Your task is to reproduce the listing exactly, without its images.

════

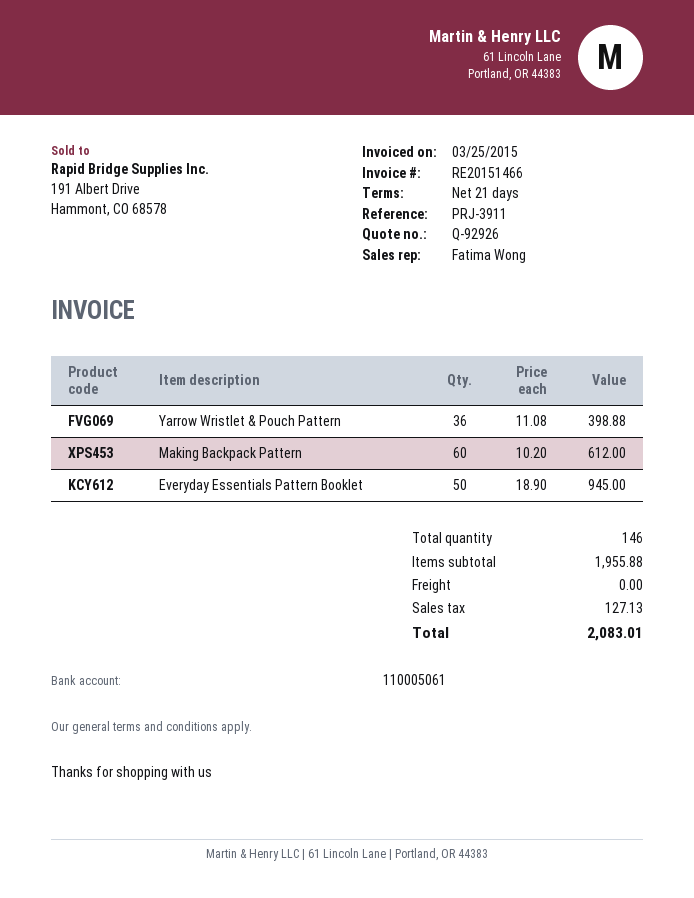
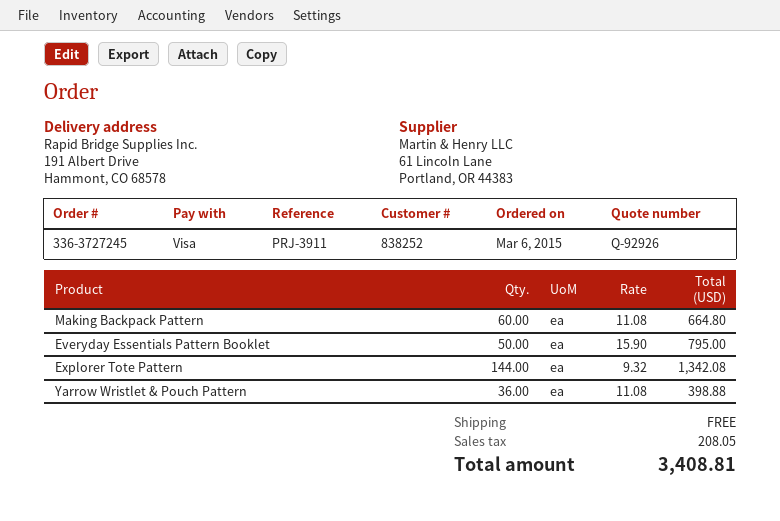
Making Backpack Pattern: 60 x 10.20 = 612.00 -> 60 x 11.08 = 664.80
Everyday Essentials Pattern Booklet: 50 x 18.90 = 945.00 -> 50 x 15.90 = 795.00
Explorer Tote Pattern: none -> 144 x 9.32 = 1342.08
tax: 127.13 -> 208.05
total: 2083.01 -> 3408.81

════

■ **Problem solution**
Making Backpack Pattern: 60 x 10.20 = 612.00 -> 60 x 11.08 = 664.80
Everyday Essentials Pattern Booklet: 50 x 18.90 = 945.00 -> 50 x 15.90 = 795.00
Explorer Tote Pattern: none -> 144 x 9.32 = 1342.08
tax: 127.13 -> 208.05
total: 2083.01 -> 3408.81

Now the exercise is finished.